A single pulse of i.v. cyclophosphamide 750 mg was administered in September 2014. Following this, in October 2014 she was switched to DMF, starting with 120 mg twice-a-day for the first 2 weeks, and then switching to DMF 240 mg twice-a-day. Shortly, after the change of dosage, she started to complain of adverse effects in the region of gastro-intestine, which was mainly characterized by nausea and weight-loss – by January 2015, she lost 15 kg. On 15/01/2015, she started to complain of new symptoms characterized by lower limb weakness, dizziness and gait ataxia, followed by bilateral blurred vision, in the absence of fever and other infection signs. When she arrived to our clinic, the neurological examination revealed an EDSS of 6.0 since the patient was able to walk only with a unilateral support for about 100 m. A new brain MRI showed massive progression in T2 lesions and lesions with ring gadolinium-enhancement numbers (>20 gadolinium-enhanced lesions, Fig. 2). A 5-day steroid course was then administered intravenously with great clinical benefit. The MRI performed 1 month later showed a reduction of the number of gadolinium-enhanced lesions in the brain. After one additional month, she recovered completely from the relapse and the neurological examination showed an EDSS of 1.5. On 24/02/2015 she re-started the treatment with NAT. The new JC-virus antibody status index was three.
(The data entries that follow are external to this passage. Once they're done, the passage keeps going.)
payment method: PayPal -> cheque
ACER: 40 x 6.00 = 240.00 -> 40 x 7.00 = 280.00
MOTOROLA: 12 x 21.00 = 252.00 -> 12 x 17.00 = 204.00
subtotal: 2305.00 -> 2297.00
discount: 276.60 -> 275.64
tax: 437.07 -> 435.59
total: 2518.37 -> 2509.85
The young MS patient reported in this case had a severe clinical and radiological rebound after NAT-interruption, although she was being treated with DMF, which in turn was started as after a “bridge” therapy with cyclophosphamide.
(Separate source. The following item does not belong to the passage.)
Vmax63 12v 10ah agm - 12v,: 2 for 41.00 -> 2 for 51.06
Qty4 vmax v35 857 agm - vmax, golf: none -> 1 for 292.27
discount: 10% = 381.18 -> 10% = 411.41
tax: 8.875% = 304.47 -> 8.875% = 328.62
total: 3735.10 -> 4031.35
DMF, an oral treatment for RRMS with immunomodulatory and cytoprotective effects [17], was not able to stop the clinical and MRI activity after NAT-interruption. Recent preliminary results on the effect of DMF on minimizing disease activity related to NAT-interruption have been reported with inconclusive results. Two studies reported on beneficial effects [14, 15], and one showed higher disease activity (frequency of patients with relapse) during DMF treatment period compared with NAT period treatment [16]. However, no rebound activity of MS has been shown so far. The AFFIRM, SENTINEL and GLANCE studies showed no rebound [2], but the RESTORE reported a high rate of disease activity after NAT-interruption despite a new drug was started [7]. Since this study proved the superiority of continuing NAT in comparison with its interruption despite switching to first-line disease modifying drugs or methylprednisolone, we decided to restart therapy with NAT. Despite her risk of PML, which was likely higher due to the single pulse of immunosuppressant we administered as a bridge therapy. We however started an accurate and strict monitoring of clinical and radiological activity including MRI scans every 3–4 months.

Yet, the best treatment of patients who withdraw from NAT independently from the interruption reasons does not exist. Several strategies applied in clinical practice, such as “bridge” therapy with methylprednisolone, switching to glatimarer acetate or interferon-beta are likely not effective [18]. However, more promising results came from several small [8, 10] and large retrospective [11, 12] and prospective [13] studies with fingolimod (FTY), but long-term data about its efficacy and safety after NAT are urgently needed. Finally we cannot exclude that the single pulse of cyclophosphamide we used as “bridge” therapy to DMF might have delayed the occurrence of a rebound of another 3 months.

To summarize, this is the first case of MS rebound after switching from NAT to DMF, independently from the single pulse of cyclophosphamide. Yet, the best therapeutic approach to abolish the disease reactivation after the NAT-discontinuation needs to be found. Considering the narrow time window for the diminishing clinical and biological effects of NAT, we suggest to investigate in depth whether starting the new MS therapy together with the NAT (during i.e. the last three months of the NAT treatment) may be effective.

Any ethics was required for this case presentation, since we are reporting on clinical individual data of a patient followed in our Neurologic Clinic in Catania, Italy.

A written informed consent for data publication was obtained from the patient.

The source documents/files supporting our data are stored in the archive of our clinic and in the iMed© software (iMed, Merck Serono SA - Geneva).